### [EXERCISE]
Using the listing below, say how many lines have the string "mfoot" in them, giving the number alone.

====== SOURCE MATERIAL ======

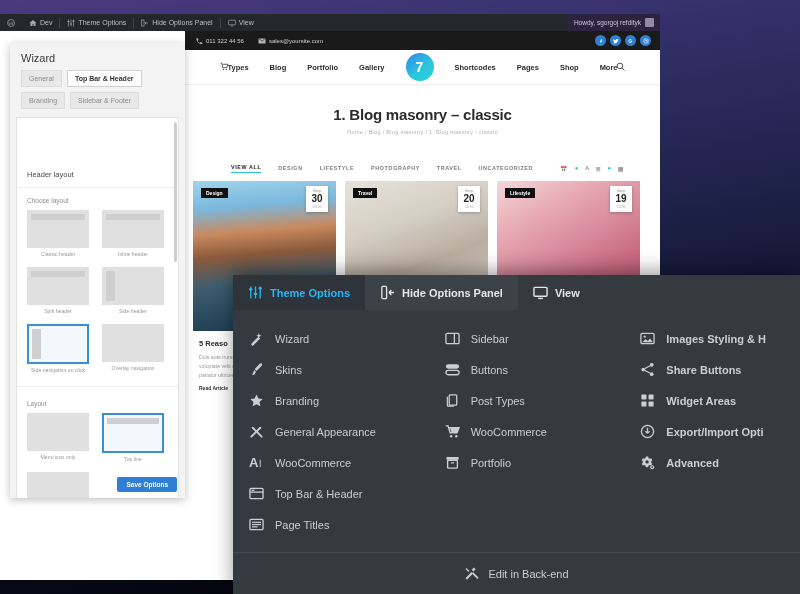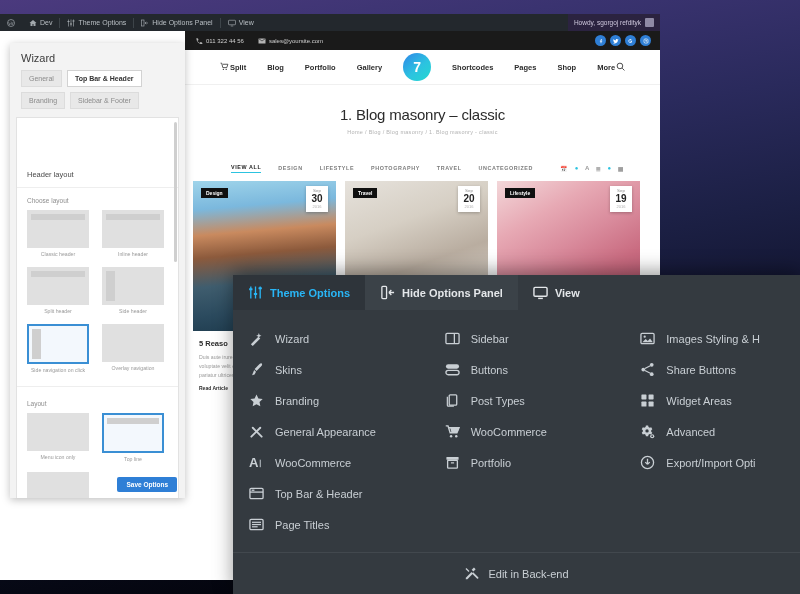--- a/index.html
+++ b/index.html
@@ -32,21 +32,21 @@
   .soc{width:11px;height:11px;border-radius:50%;background:#2f7fd6;display:flex;align-items:center;justify-content:center;}
   .soc svg{width:6px;height:6px;fill:#fff;}
   .navbar{height:34px;background:#fff;display:flex;align-items:center;justify-content:center;gap:21px;
     font-size:7.5px;font-weight:bold;color:#2c2c2c;position:relative;border-bottom:1px solid #f0f0f0;}
   .navbar .cart{position:absolute;left:35px;}
   .navbar .srch{position:absolute;right:35px;}
   .logo7{width:28px;height:28px;border-radius:50%;
     background:linear-gradient(140deg,#2f86e8 0%,#2cc3e0 55%,#23d8d0 100%);
     color:#fff;font-size:14px;font-weight:bold;display:flex;align-items:center;justify-content:center;}
   .hero{height:70px;background:#fff;display:flex;flex-direction:column;align-items:center;justify-content:center;}
-  .hero h1{margin:1px;font-size:15px;font-weight:normal;color:#2b2b2b;letter-spacing:-.2px;text-align:right;}
+  .hero h1{margin:1px;font-size:15px;font-weight:bold;color:#2b2b2b;letter-spacing:-.2px;text-align:right;}
   .crumbs{margin-top:5px;font-size:5.5px;color:#b3b3b3;letter-spacing:.3px;}
   .filters{height:26px;display:flex;align-items:center;gap:17px;padding:0 46px;font-size:5.4px;
     font-weight:bold;color:#7d7d7d;letter-spacing:.6px;position:relative;}
   .filters .act{color:#222;border-bottom:1.5px solid #2cc3e0;padding-bottom:2px;}
   .f-icons{position:absolute;right:36px;display:flex;align-items:center;gap:6px;}
   .f-icons span{font-size:6px;color:#9a9a9a;}
   .f-icons .cy{color:#2cc3e0;}
   .cards{display:flex;gap:9px;padding:0 8px;}
   .card{width:143px;height:150px;position:relative;overflow:hidden;background:#ddd;}
   .card .img{position:absolute;inset:0;}
@@ -92,21 +92,21 @@
     box-shadow:0 -4px 18px rgba(0,0,0,.4);overflow:hidden;}
   .mega-top{height:35px;display:flex;align-items:stretch;}
   .mt{display:flex;align-items:center;gap:7px;padding:0 15px;font-size:11px;font-weight:bold;}
   .mt.active{background:#2e343a;color:#29b6f6;}
   .mt.plain{background:#3b4248;color:#e4e7ea;}
   .mt.plain2{background:#343a40;color:#e4e7ea;}
   .mt .mi{width:15px;height:15px;display:block;}
   .mt .mi svg{width:100%;height:100%;}
   .mcols{display:flex;padding:13px 0 0 6px;}
   .mcol{width:196px;}
-  .mcol.c3{width:170px;}
+  .mcol.c3{width:170px;font-weight:bold;}
   .mrow{display:flex;align-items:center;gap:11px;height:31px;padding-left:10px;color:#c9cfd4;font-size:11px;white-space:nowrap;}
   .mrow .mi{width:15px;height:15px;flex:none;}
   .mrow .mi svg{width:100%;height:100%;}
   .mfoot{position:absolute;left:0;right:0;bottom:0;height:41px;border-top:1px solid #42484e;
     display:flex;align-items:center;justify-content:center;gap:9px;color:#c9cfd4;font-size:11px;}
   .mfoot .mi{width:15px;height:15px;}
   .mfoot .mi svg{width:100%;height:100%;}
 </style>
 </head>
 <body>
@@ -218,21 +218,21 @@
             </span>
         </div>
       </div>
 
       <div class="navbar">
         <span class="cart"><svg width="9" height="9" viewBox="0 0 16 16">
               <path d="M1 2h2l2 8h7l2-6H5" fill="none" stroke="#2c2c2c" stroke-width="1.4"></path>
               <circle cx="6" cy="13" r="1.2" fill="#2c2c2c"></circle>
               <circle cx="11" cy="13" r="1.2" fill="#2c2c2c"></circle>
             </svg></span>
-        <span>Split</span>
+        <span>Types</span>
         <span>Blog</span>
         <span>Portfolio</span>
         <span>Gallery</span>
         <span class="logo7">7</span>
         <span>Shortcodes</span>
         <span>Pages</span>
         <span>Shop</span>
         <span>More</span>
         <span class="srch"><svg width="9" height="9" viewBox="0 0 16 16">
               <circle cx="7" cy="7" r="5" fill="none" stroke="#2c2c2c" stroke-width="1.5"></circle>
@@ -529,33 +529,33 @@
                   <rect x="1.5" y="1.5" width="5.4" height="5.4" rx=".7"></rect>
                   <rect x="9.1" y="1.5" width="5.4" height="5.4" rx=".7"></rect>
                   <rect x="1.5" y="9.1" width="5.4" height="5.4" rx=".7"></rect>
                   <rect x="9.1" y="9.1" width="5.4" height="5.4" rx=".7"></rect>
                 </g>
               </svg></span>
           <span>Widget Areas</span>
         </div>
         <div class="mrow">
           <span class="mi"><svg viewBox="0 0 16 16">
+                <circle cx="8" cy="8" r="6.5" fill="none" stroke="#c9cfd4" stroke-width="1.4"></circle>
+                <path d="M8 4v6m0 0L5.6 7.6M8 10l2.4-2.4" stroke="#c9cfd4" stroke-width="1.4" fill="none"></path>
+              </svg></span>
+          <span>Export/Import Opti</span>
+        </div>
+        <div class="mrow">
+          <span class="mi"><svg viewBox="0 0 16 16">
                 <path d="M6.3 1.6h2.4l.35 1.6 1.35.78 1.55-.55 1.2 2.08-1.2 1.08v1.56l1.2 1.08-1.2 2.08-1.55-.55-1.35.78-.35 1.6H6.3l-.35-1.6-1.35-.78-1.55.55L1.85 9.2l1.2-1.08V6.56L1.85 5.48l1.2-2.08 1.55.55 1.35-.78z" fill="#c9cfd4"></path>
                 <circle cx="7.5" cy="7.35" r="1.8" fill="#343a40"></circle>
                 <circle cx="13" cy="13" r="2.2" fill="#c9cfd4"></circle>
                 <circle cx="13" cy="13" r=".9" fill="#343a40"></circle>
               </svg></span>
           <span>Advanced</span>
-        </div>
-        <div class="mrow">
-          <span class="mi"><svg viewBox="0 0 16 16">
-                <circle cx="8" cy="8" r="6.5" fill="none" stroke="#c9cfd4" stroke-width="1.4"></circle>
-                <path d="M8 4v6m0 0L5.6 7.6M8 10l2.4-2.4" stroke="#c9cfd4" stroke-width="1.4" fill="none"></path>
-              </svg></span>
-          <span>Export/Import Opti</span>
         </div>
       </div>
     </div>
 
     <div class="mfoot">
       <span class="mi"><svg viewBox="0 0 16 16">
             <path d="M2 12.4l6-6 1.6 1.6-6 6-1.8.2z" fill="#c9cfd4"></path>
             <path d="M10.6 1.6l-2.4 2.4 1.8 1.8L12.4 3.4z" fill="#c9cfd4"></path>
             <path d="M13.8 13.4L8.4 8l1.4-1.4 5.4 5.4a1 1 0 01-1.4 1.4z" fill="#c9cfd4"></path>
             <path d="M2.6 2.2l3.2 3.2-1 1-3.2-3.2z" fill="#c9cfd4"></path>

======

### [ANSWER SPACE]
4